◆ Task objective ◆
The answer must be an exact copy of the lines from the one with "discount: 406.83 -> 428.38" through the final line of the records below, with no pictures.

--

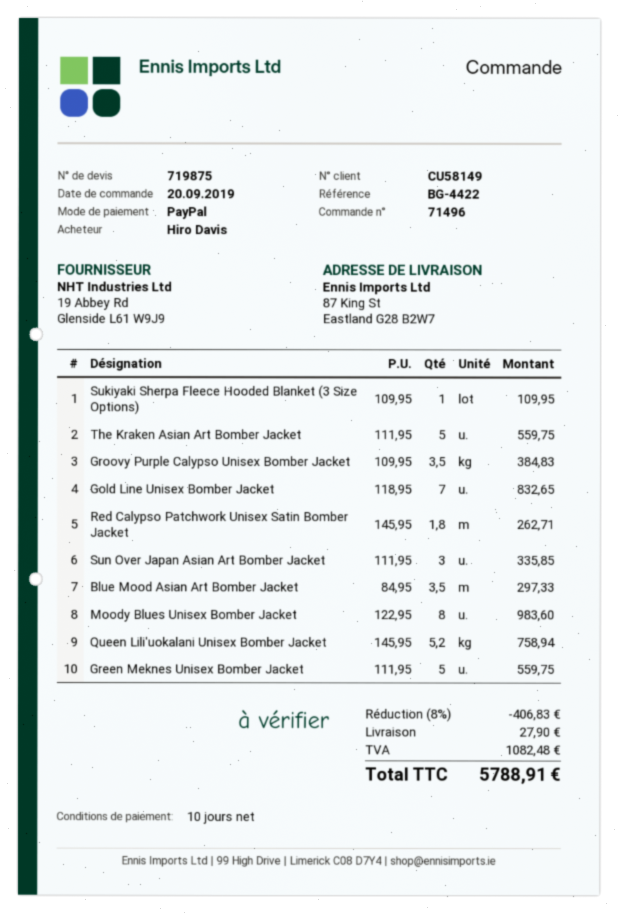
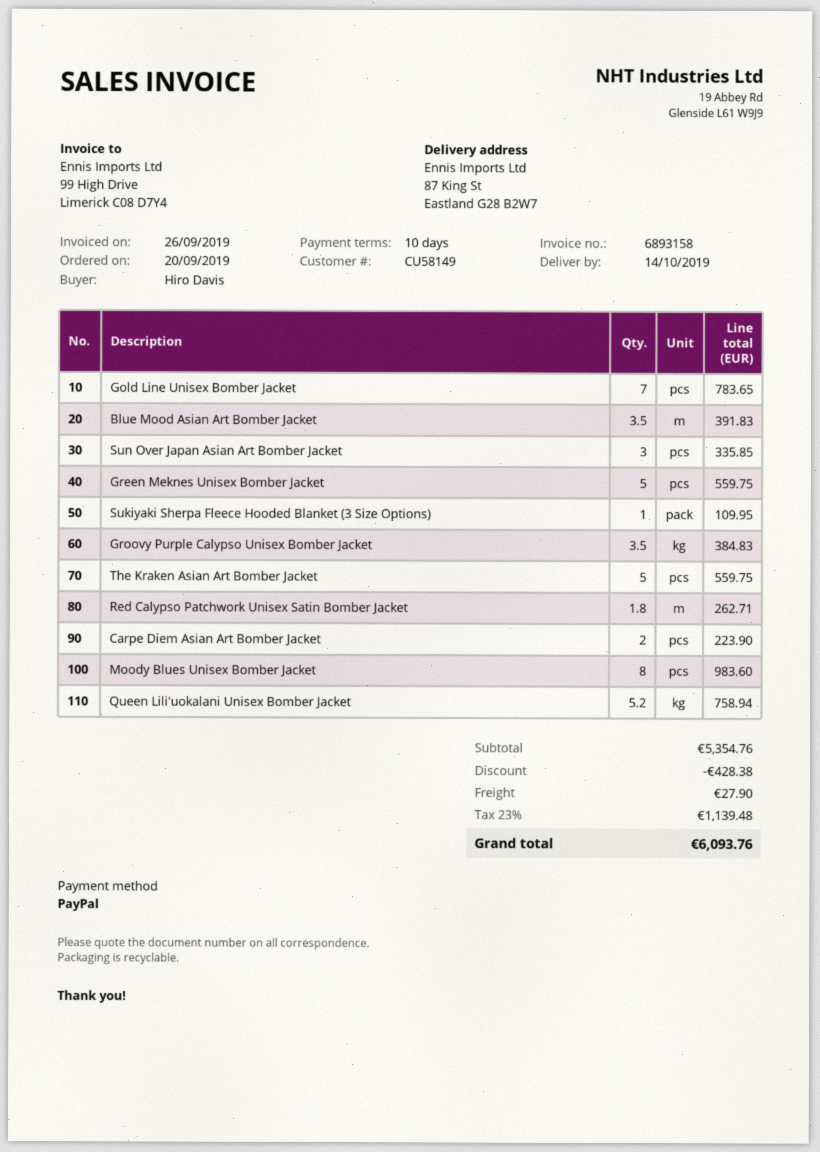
Gold Line Unisex Bomber Jacket: 7 for 832.65 -> 7 for 783.65
Blue Mood Asian Art Bomber Jacket: 3.5 for 297.33 -> 3.5 for 391.83
Carpe Diem Asian Art Bomber Jacket: none -> 2 for 223.90
discount: 406.83 -> 428.38
tax: 1082.48 -> 1139.48
total: 5788.91 -> 6093.76

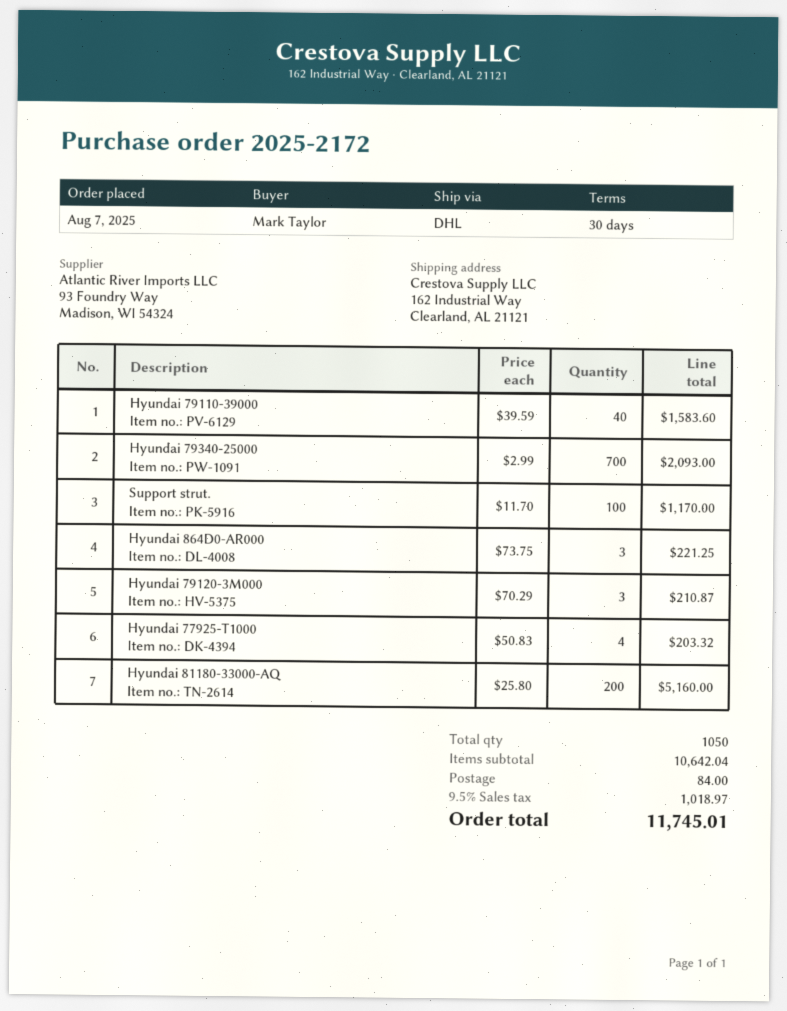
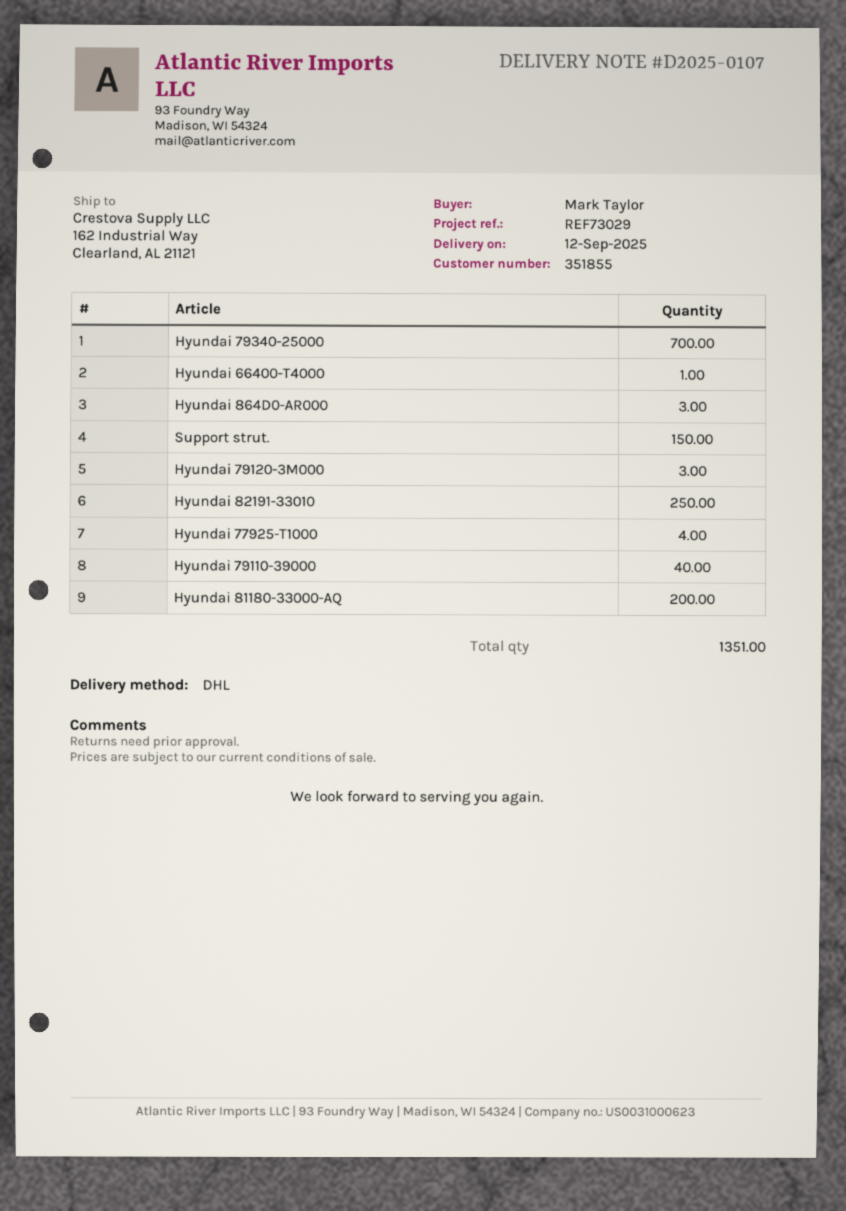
Support strut.: 100 -> 150
Hyundai 66400-T4000: none -> 1
Hyundai 82191-33010: none -> 250
total quantity: 1050 -> 1351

--

◆ Answer box ◆
discount: 406.83 -> 428.38
tax: 1082.48 -> 1139.48
total: 5788.91 -> 6093.76

Support strut.: 100 -> 150
Hyundai 66400-T4000: none -> 1
Hyundai 82191-33010: none -> 250
total quantity: 1050 -> 1351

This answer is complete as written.